> [What this task involves]
Across the data below, how many lines have the word "pointer" in them? Give the number and nothing else.

*** Extracted material ***

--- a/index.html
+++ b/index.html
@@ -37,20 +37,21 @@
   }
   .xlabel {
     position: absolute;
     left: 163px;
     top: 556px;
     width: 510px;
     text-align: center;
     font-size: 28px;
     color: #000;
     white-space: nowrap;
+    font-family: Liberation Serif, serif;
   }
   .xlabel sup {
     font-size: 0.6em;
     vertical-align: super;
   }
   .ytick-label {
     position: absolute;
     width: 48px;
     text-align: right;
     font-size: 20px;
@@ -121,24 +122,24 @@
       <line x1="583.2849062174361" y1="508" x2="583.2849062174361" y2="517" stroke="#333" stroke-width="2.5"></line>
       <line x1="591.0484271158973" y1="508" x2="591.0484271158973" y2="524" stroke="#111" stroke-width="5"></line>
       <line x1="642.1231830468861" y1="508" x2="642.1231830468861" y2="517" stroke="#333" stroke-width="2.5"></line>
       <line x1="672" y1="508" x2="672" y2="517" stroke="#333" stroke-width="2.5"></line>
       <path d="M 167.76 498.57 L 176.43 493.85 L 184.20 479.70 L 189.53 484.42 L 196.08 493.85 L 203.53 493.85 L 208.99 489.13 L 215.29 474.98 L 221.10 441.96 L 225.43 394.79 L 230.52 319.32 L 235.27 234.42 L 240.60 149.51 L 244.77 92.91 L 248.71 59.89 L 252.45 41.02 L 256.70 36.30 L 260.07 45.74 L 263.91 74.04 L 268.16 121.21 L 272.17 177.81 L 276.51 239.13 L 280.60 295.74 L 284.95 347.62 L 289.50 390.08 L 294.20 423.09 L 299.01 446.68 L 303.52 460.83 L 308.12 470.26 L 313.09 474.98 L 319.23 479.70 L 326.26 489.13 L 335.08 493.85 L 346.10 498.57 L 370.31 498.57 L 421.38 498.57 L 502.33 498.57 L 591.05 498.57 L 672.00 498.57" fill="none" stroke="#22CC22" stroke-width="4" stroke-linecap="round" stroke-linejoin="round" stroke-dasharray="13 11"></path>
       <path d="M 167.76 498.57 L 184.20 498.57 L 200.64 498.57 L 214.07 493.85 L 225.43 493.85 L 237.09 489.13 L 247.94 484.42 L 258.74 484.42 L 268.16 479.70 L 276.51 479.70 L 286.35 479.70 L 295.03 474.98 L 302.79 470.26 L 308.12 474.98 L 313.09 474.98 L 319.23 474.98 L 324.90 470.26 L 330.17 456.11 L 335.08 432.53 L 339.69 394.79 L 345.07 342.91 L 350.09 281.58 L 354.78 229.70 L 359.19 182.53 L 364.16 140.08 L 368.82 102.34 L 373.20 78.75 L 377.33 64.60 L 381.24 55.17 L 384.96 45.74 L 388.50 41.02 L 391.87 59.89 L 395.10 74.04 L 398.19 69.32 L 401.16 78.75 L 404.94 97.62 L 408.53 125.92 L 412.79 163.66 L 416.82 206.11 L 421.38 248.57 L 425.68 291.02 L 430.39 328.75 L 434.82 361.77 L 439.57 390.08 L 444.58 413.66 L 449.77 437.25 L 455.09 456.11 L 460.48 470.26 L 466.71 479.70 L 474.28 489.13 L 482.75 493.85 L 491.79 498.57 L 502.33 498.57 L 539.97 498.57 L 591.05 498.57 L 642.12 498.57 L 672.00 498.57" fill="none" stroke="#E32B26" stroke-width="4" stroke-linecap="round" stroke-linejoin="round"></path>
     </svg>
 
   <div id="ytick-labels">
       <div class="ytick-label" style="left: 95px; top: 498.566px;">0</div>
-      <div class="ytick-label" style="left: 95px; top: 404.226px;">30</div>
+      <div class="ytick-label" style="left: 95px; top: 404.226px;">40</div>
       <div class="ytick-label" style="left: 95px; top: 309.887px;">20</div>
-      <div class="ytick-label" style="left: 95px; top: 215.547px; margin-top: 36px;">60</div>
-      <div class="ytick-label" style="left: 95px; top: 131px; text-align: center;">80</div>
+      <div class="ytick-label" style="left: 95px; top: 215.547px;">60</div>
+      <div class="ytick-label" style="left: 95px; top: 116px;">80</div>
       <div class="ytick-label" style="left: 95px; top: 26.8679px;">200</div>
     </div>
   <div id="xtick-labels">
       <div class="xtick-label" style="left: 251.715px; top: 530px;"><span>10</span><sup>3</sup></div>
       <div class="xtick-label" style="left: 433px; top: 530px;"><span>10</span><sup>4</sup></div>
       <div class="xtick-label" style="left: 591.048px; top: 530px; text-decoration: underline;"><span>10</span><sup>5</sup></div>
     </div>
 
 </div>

***
*** Extracted material ***

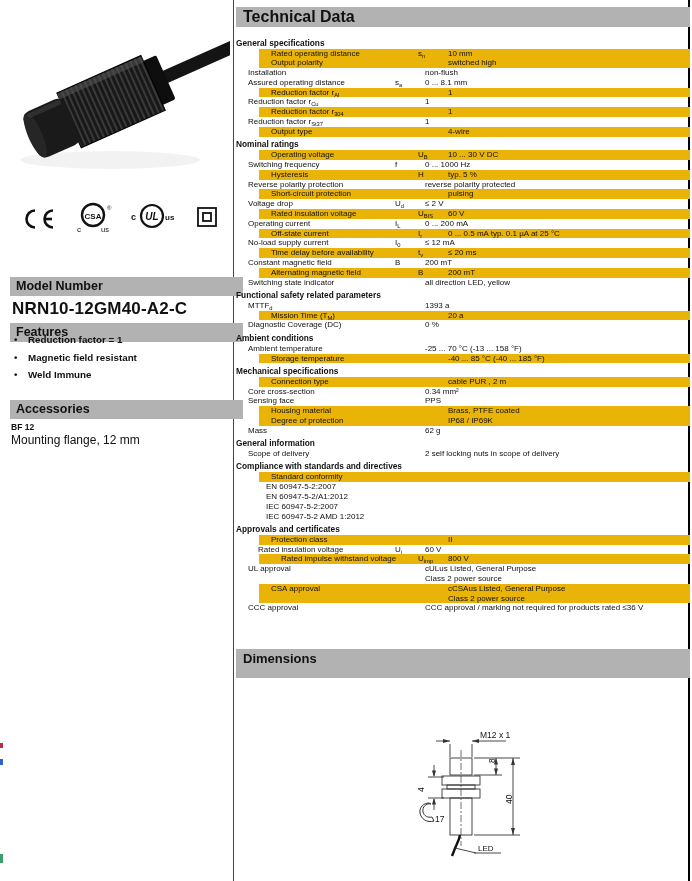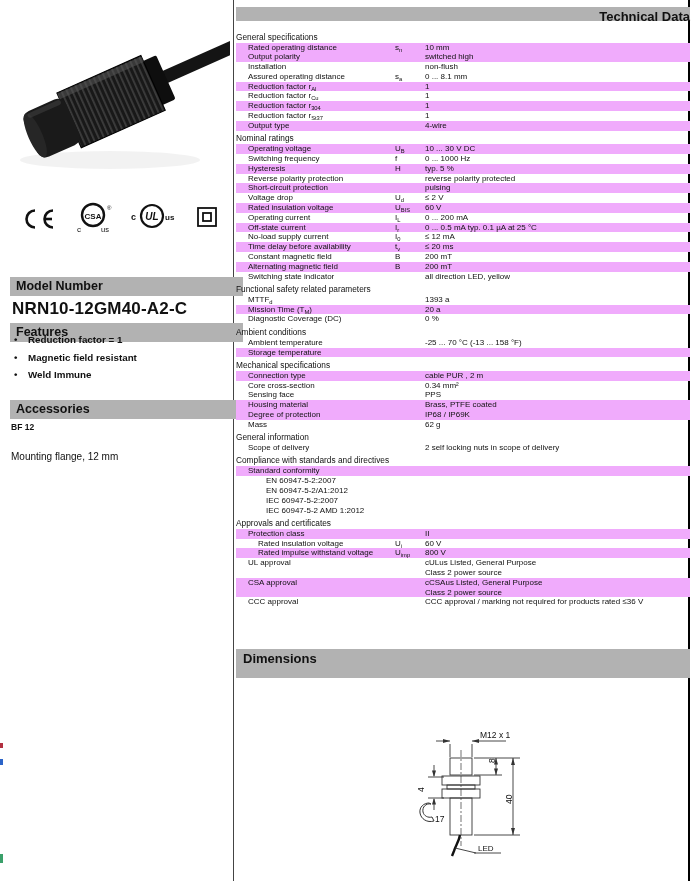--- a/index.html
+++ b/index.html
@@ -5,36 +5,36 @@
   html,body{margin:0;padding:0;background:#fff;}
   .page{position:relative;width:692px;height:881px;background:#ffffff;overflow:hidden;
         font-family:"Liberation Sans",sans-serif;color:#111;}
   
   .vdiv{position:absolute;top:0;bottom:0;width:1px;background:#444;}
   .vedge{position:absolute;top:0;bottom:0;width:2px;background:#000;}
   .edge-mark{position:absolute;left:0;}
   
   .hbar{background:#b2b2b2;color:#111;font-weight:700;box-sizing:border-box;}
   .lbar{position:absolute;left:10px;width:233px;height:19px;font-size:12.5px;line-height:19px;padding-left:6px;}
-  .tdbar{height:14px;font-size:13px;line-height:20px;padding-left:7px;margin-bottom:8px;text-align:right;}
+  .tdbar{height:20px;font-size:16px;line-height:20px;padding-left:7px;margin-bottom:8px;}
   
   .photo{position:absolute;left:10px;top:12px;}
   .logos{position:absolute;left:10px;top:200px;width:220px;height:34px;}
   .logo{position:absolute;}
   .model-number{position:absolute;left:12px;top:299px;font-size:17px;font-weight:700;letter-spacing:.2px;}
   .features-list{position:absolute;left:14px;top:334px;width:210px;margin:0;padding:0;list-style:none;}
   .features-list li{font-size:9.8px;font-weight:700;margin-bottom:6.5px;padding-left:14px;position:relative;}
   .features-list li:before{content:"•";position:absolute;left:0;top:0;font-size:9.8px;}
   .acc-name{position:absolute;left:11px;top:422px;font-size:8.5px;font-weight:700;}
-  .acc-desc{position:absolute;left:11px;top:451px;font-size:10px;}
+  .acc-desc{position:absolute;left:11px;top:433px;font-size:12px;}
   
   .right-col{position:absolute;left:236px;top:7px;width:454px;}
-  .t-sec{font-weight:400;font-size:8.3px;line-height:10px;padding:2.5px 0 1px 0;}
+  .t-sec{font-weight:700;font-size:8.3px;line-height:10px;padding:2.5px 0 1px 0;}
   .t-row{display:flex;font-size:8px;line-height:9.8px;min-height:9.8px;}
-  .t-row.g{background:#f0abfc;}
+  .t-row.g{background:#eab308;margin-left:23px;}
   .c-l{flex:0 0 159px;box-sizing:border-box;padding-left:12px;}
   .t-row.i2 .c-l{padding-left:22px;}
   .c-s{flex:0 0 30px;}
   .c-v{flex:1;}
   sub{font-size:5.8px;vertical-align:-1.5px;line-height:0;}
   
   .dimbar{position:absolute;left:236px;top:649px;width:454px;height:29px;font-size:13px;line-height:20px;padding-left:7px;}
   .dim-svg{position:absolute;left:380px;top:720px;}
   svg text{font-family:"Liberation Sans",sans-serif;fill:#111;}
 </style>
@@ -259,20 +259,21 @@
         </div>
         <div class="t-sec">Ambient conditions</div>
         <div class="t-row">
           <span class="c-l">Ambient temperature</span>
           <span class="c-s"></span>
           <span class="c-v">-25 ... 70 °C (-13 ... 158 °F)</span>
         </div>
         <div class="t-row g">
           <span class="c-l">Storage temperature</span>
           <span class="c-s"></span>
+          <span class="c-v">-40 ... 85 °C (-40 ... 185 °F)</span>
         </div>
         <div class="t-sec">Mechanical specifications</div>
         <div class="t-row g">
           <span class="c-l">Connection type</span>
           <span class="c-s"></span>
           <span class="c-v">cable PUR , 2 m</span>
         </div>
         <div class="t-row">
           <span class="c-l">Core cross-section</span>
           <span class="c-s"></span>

***
*** Extracted material ***

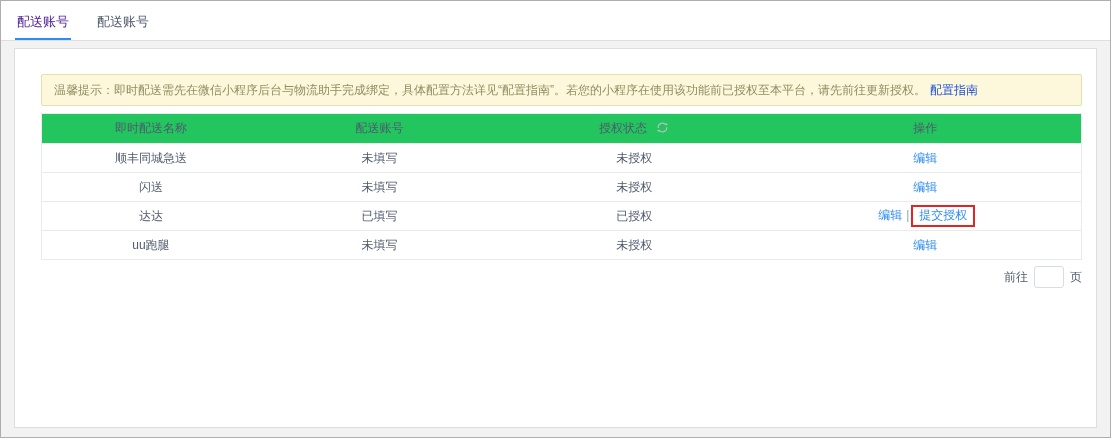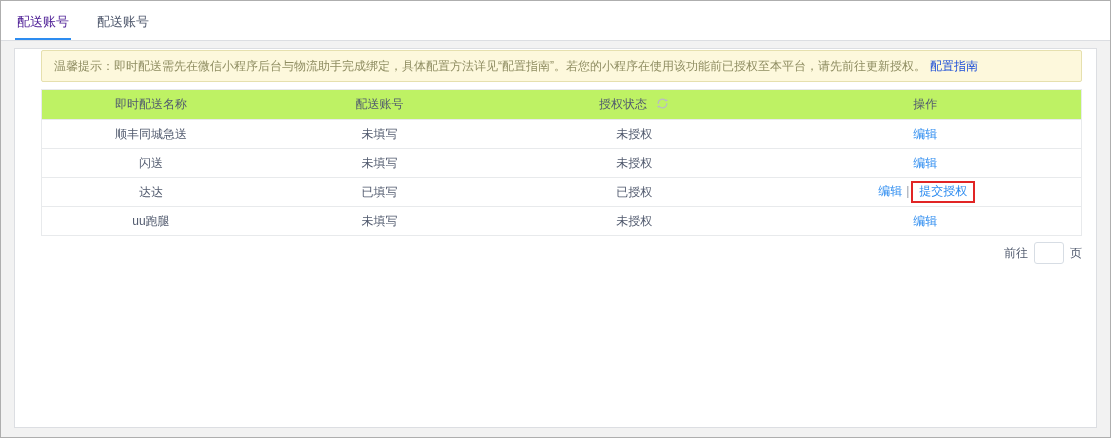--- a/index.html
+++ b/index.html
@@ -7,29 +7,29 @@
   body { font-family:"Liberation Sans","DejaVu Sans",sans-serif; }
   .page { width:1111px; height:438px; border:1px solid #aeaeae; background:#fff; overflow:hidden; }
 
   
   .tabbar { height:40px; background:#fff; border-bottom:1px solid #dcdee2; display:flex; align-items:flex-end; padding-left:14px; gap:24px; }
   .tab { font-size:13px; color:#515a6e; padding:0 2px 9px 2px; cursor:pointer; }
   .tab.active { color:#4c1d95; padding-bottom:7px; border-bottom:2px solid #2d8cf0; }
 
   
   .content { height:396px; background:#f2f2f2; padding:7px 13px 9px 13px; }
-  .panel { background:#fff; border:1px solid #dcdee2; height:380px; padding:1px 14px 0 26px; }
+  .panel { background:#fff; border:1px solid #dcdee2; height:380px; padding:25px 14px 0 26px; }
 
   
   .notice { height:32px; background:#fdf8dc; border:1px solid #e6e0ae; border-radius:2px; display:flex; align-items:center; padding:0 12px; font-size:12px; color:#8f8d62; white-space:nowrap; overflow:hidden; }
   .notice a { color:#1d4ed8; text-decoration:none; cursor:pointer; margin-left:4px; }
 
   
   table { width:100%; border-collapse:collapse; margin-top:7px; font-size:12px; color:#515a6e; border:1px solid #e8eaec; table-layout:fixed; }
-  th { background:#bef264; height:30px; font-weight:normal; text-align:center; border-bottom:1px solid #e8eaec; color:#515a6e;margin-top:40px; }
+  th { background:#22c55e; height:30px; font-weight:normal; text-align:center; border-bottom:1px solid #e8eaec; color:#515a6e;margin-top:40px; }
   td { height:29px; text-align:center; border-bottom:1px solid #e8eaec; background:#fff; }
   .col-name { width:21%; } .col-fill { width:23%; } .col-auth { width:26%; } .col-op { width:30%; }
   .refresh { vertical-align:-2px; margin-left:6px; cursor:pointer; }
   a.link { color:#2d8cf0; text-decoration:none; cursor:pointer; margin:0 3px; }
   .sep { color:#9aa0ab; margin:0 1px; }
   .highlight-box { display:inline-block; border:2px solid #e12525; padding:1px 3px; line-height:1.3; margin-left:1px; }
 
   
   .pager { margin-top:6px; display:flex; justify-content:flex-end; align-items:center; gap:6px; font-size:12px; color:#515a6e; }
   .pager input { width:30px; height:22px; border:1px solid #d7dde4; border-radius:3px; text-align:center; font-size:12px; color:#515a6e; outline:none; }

***

> [Result for this task]
4